Berita

Siti Hartati Murdaya

X-Files

Masa Penahanan Hartati Tetap Diperpanjang KPK

Perkara Suap Terhadap Bupati Buol
SABTU, 29 SEPTEMBER 2012 | 08:36 WIB

KPK menerbitkan berita acara penolakan terhadap permintaan Siti Hartati Murdaya agar masa penahanannya tidak diperpanjang. Penerbitan surat itu untuk melegalkan perpanjangan masa penahanan Hartati selama 20 hari ke depan.

Menurut Kepala Biro Humas Komisi Pemberantasan Korupsi Jo­han Budi Sapto Prabowo, per­pan­jangan masa penahanan Har­tati itu untuk mendalami kasus suap Bupati Buol Amran Ba­ta­lipu. Soalnya, masih banyak ke­te­rangan pihak lain yang perlu dijawab Hartati Murdaya.

“Perpanjangan masa pe­na­ha­nan itu atas permintaan penyidik. Penyidik memerlukan waktu tam­bahan untuk menggali data guna menyusun berkas perkara kasus ini,” katanya, kemarin.

Johan menambahkan, berita aca­ra perpanjangan masa pena­ha­nan diperlukan untuk melegalkan langkah penyidik KPK. Dengan kata lain, penolakan tersangka me­nandatangani surat masa per­pan­jangan penahanan, tidak mem­pe­ngaruhi penyidikan. “Se­suai be­rita acara, tersangka tetap ditahan se­lama 20 hari ke depan,” ucapnya.

Patra M Zein, kuasa hukum Hartati bersikukuh, perpanjangan masa penahanan kliennya tidak berdasar. Soalnya, menurut Patra, kliennya kooperatif menjalani pro­ses hukum. “Ada tiga dasar lagi untuk tidak memperpanjang pe­nahanan itu,” katanya.

Tiga alasan itu, sebutnya, me­rujuk pada sidang terdakwa Yani Anshori, General Manajer PT Hardaya Inti Plantations (HIP) di Pengadilan Tipikor Jakarta pada Kamis lalu (27/9). Pertama, da­lam sidang tersebut, Direktur PT HIP Totok Lestiyo menyebutkan bah­wa Hartati tak pernah meme­rintahkan pengeluaran cek Rp 3 mi­liar untuk Amran Batalipu. “Ja­ngankan memerintahkan atau menyuruh, mengetahui pe­nye­ra­han cek pun tidak,” belanya.

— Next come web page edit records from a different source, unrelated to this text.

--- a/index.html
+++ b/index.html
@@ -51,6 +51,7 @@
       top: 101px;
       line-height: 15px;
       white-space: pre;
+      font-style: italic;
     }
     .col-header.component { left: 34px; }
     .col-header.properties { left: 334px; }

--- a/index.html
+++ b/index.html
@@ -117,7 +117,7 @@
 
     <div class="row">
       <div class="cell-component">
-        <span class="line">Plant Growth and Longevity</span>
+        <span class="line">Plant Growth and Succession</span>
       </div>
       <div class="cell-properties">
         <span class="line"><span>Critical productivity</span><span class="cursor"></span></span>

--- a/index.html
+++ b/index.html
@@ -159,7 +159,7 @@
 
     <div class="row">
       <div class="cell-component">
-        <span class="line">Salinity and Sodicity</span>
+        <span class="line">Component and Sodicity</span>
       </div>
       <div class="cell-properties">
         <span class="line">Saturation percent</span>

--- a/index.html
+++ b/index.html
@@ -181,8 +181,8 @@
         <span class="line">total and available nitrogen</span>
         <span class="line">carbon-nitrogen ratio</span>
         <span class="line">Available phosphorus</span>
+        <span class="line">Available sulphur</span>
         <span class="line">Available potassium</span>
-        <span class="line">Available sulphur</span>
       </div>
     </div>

Kedua, menurut Patra, pihak yang memberikan, menyuruh dan menginstruksikan penyerahan cek kepada Amran adalah Totok Les­tiyo. Bukan Hartati. “Selaku Direktur PT Hardaya, Totok me­ngelabui Hartati,” dalihnya.

Tindakan Totok membohongi Ha­rtati, lanjut Patra, ter­iden­ti­fi­kasi lewat upaya memecah uang suap Rp 3 miliar. “Pak Totok dan Pak Arim mengelabui dengan cara memecah cek Rp 250 juta se­banyak 12 lembar. Supaya Ibu Har­tati tidak tahu,” tandasnya.

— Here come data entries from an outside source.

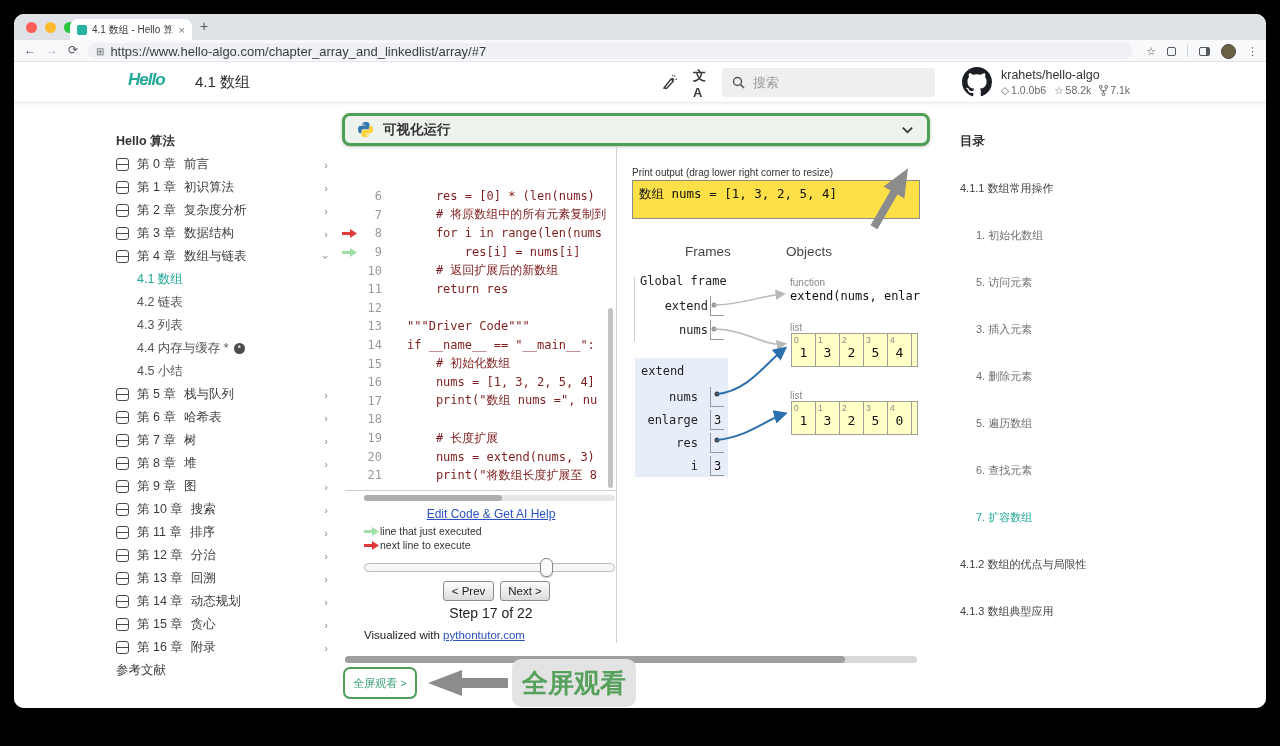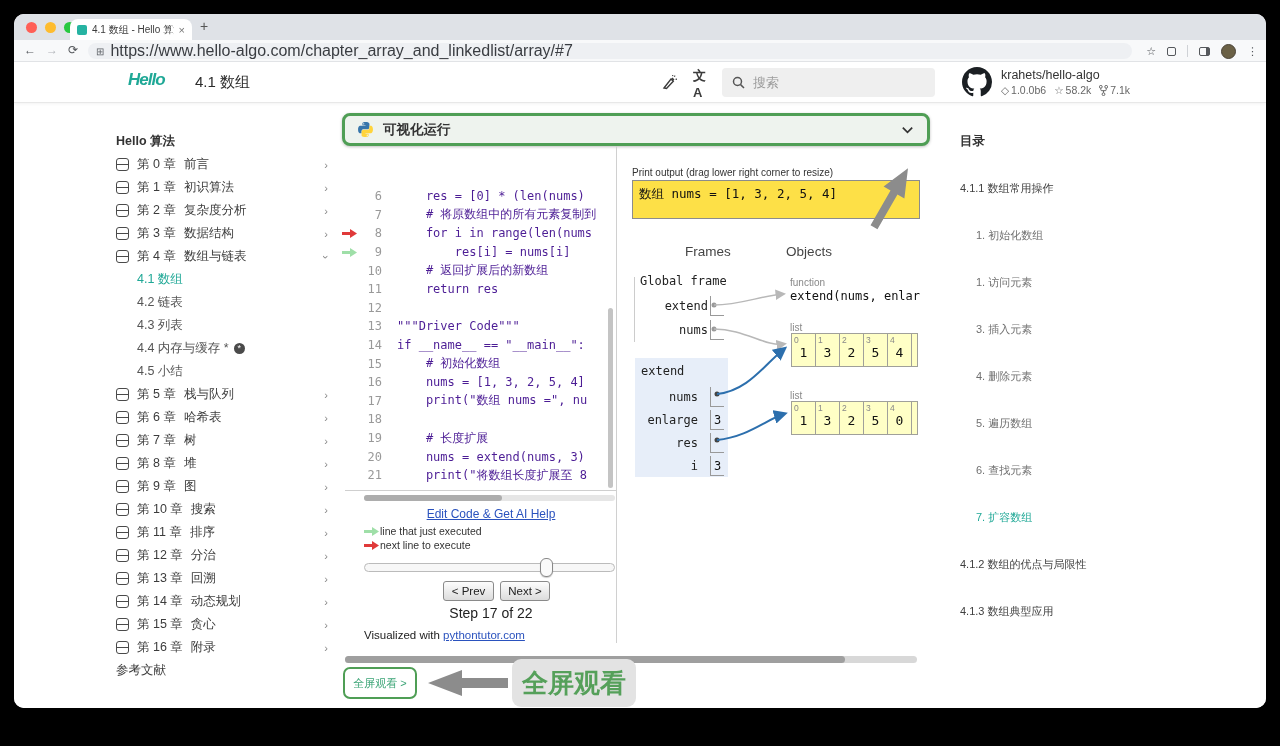--- a/index.html
+++ b/index.html
@@ -23,7 +23,7 @@
   .omnibox { position:absolute; left:74px; top:3px; width:1044px; height:16px; background:#eef0f3;
     border-radius:8px; display:flex; align-items:center; padding:0 8px; gap:6px; }
   .omni-ic { font-size:10px; color:#5f6368; }
-  .url { font-size:16px; color:#3a3d42; white-space:nowrap; overflow:hidden; }
+  .url { font-size:13px; color:#3a3d42; white-space:nowrap; overflow:hidden; }
   .tb-right { position:absolute; right:8px; top:0; height:22px; display:flex; align-items:center; gap:11px; }
   .tb-right span { font-size:11px; color:#55585c; }
   .ext-ic { width:9px; height:9px; border:1.3px solid #55585c; border-radius:2px; }

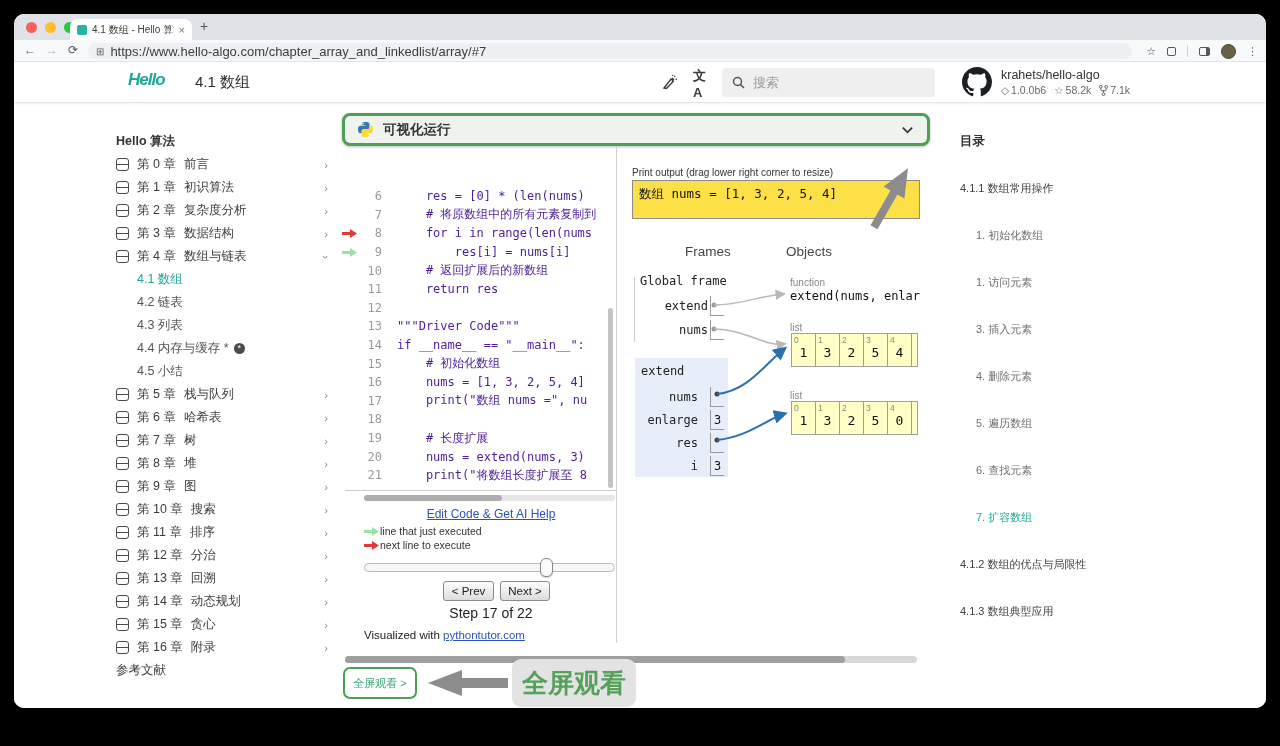--- a/index.html
+++ b/index.html
@@ -88,8 +88,8 @@
   .code-row .arr { width:18px; flex:none; display:flex; align-items:center; }
   .code-row .lnum { width:22px; flex:none; text-align:right; color:#999;
     font-family:"DejaVu Sans Mono", monospace; font-size:12px; }
-  .code-row .ltext { margin-left:15px; white-space:pre; font-family:"DejaVu Sans Mono", monospace;
-    font-size:12px; color:#4c1d95; }
+  .code-row .ltext { margin-left:25px; white-space:pre; font-family:"DejaVu Sans Mono", monospace;
+    font-size:12px; color:#7f1d1d; }
   .vscroll { left:266px; top:205px; width:5px; height:180px; background:#c4c4c4; border-radius:3px; }
   .code-bottom { left:3px; top:387px; width:271px; height:1px; background:#cfcfcf; }
   .hscroll-track { left:22px; top:392px; width:251px; height:6px; background:#e6e6e6; border-radius:3px; }

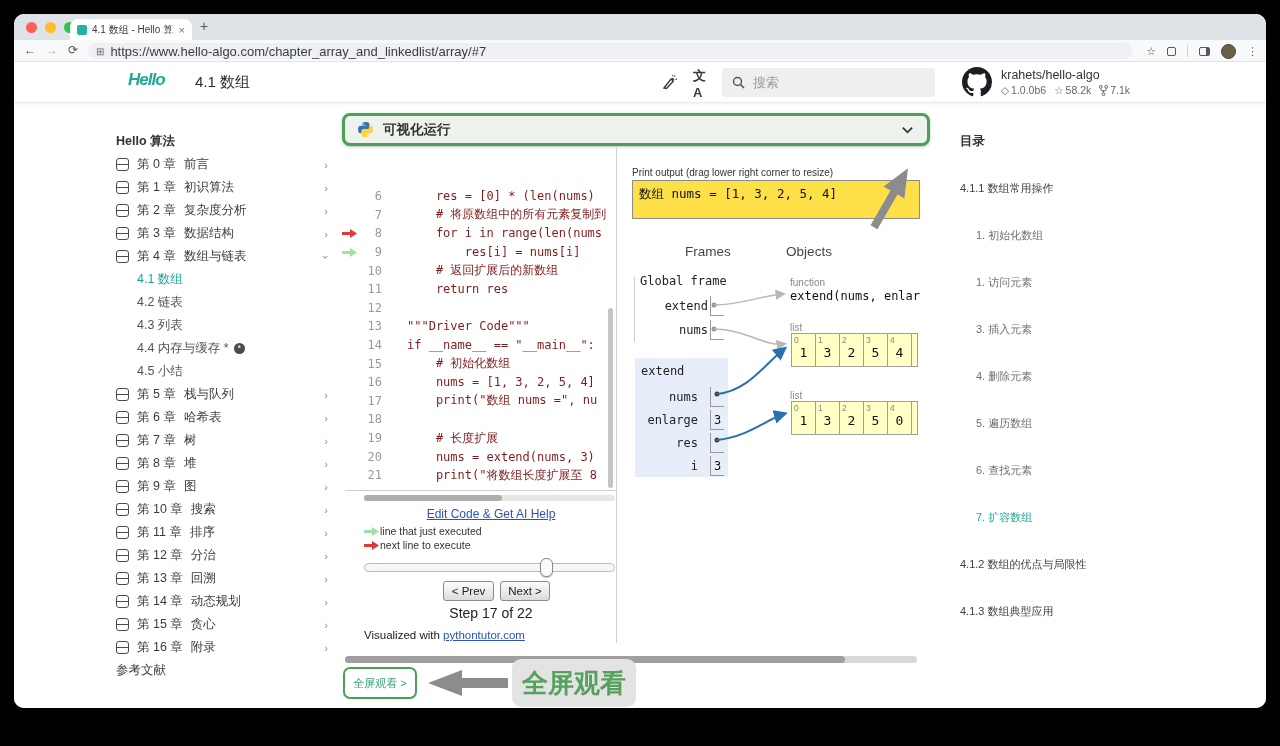--- a/index.html
+++ b/index.html
@@ -364,7 +364,7 @@
             <span>1. 初始化数组</span>
           </div>
           <div class="toc-row sub">
-            <span>1. 访问元素</span>
+            <span>5. 访问元素</span>
           </div>
           <div class="toc-row sub">
             <span>3. 插入元素</span>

Tapi, menurut Johan Budi, per­panjangan masa penahanan ter­sangka tidak bisa ditawar-tawar. Penyidik memerlukan keterangan tambahan untuk melengkapi ber­kas perkara. “Itu wewenang pe­nyi­dik, mereka masih me­mer­lukan keterangan tambahan, se­hingga perlu perpanjangan masa penahanan tersangka,” tegasnya.

Johan menegaskan, penetapan sta­tus tersangka dan perpan­ja­ngan masa penahanan Hartati, ti­d­ak dilakukan atas pertimbangan atau intervensi pihak tertentu. “Se­mata-mata karena memenuhi unsur pidana.

Sangkaan bahwa Hartati ter­libat kasus ini, antara lain tampak dalam surat dakwaan Jaksa Pe­nuntut Umum (JPU) KPK te­r­ha­dap Direktur Operasional PT Har­daya Inti Plantation (HIP), Gondo Sudjono Notohadi Susilo. Dalam dakwaan itu digambarkan pertemuan Hartati dan sejumlah anak buahnya, dengan Amran di Kemayoran, Jakarta. Isi perte­mu­an itu antara lain menyepakati pem­berian Rp 3 miliar untuk Amran.

Tapi, bela Patra, Hartati meng­hadiri pertemuan itu karena ada paksaan dari Totok. Dia menepis sa­ngkaan bahwa pertemuan itu di­rancang untuk memuluskan suap kepada Amran. Menu­rut­nya, isi pertemuan itu hanya ter­kait perkenalan Hartati dengan Bu­pati Buol. Tidak membahas ma­salah suap. “Ibu Hartati sama se­kali tak pernah memberi per­se­tujuan untuk memberi uang ke­pa­da Amran,” tandasnya.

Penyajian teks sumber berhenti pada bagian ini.